== WHAT TO WORK ON ==
Every line in the records below with the string "reactstarterapp" is to be copied out.

(Edit tracking data)
---+---
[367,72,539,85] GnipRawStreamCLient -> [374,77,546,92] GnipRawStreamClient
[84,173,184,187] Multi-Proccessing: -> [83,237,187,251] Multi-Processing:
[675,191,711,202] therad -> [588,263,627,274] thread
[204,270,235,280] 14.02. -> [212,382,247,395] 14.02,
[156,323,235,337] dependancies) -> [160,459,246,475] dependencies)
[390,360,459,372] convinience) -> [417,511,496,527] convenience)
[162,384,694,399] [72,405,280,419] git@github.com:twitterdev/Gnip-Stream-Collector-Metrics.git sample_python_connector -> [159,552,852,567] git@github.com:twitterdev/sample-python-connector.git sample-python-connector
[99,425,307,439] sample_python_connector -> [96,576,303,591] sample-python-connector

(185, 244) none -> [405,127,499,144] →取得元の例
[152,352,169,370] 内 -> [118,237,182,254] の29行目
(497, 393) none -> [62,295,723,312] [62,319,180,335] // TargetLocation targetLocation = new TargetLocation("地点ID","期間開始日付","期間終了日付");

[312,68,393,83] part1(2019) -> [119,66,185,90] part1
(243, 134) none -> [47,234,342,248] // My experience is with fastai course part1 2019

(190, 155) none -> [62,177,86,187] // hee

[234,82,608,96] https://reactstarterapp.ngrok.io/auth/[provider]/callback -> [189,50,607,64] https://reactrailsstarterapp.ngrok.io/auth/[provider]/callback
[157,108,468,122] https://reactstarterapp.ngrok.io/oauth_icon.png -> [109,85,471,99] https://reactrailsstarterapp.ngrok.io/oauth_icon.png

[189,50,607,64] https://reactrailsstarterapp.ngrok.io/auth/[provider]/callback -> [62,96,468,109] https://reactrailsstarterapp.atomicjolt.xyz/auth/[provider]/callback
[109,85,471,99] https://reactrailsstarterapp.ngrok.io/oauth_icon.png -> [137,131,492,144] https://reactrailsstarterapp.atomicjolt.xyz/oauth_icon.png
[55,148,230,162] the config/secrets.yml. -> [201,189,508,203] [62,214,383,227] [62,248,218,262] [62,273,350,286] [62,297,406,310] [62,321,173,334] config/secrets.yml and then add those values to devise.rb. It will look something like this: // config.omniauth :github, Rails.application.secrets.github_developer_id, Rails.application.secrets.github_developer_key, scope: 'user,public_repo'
---+---
== EXERCISE SOLUTION ==
[234,82,608,96] https://reactstarterapp.ngrok.io/auth/[provider]/callback -> [189,50,607,64] https://reactrailsstarterapp.ngrok.io/auth/[provider]/callback
[157,108,468,122] https://reactstarterapp.ngrok.io/oauth_icon.png -> [109,85,471,99] https://reactrailsstarterapp.ngrok.io/oauth_icon.png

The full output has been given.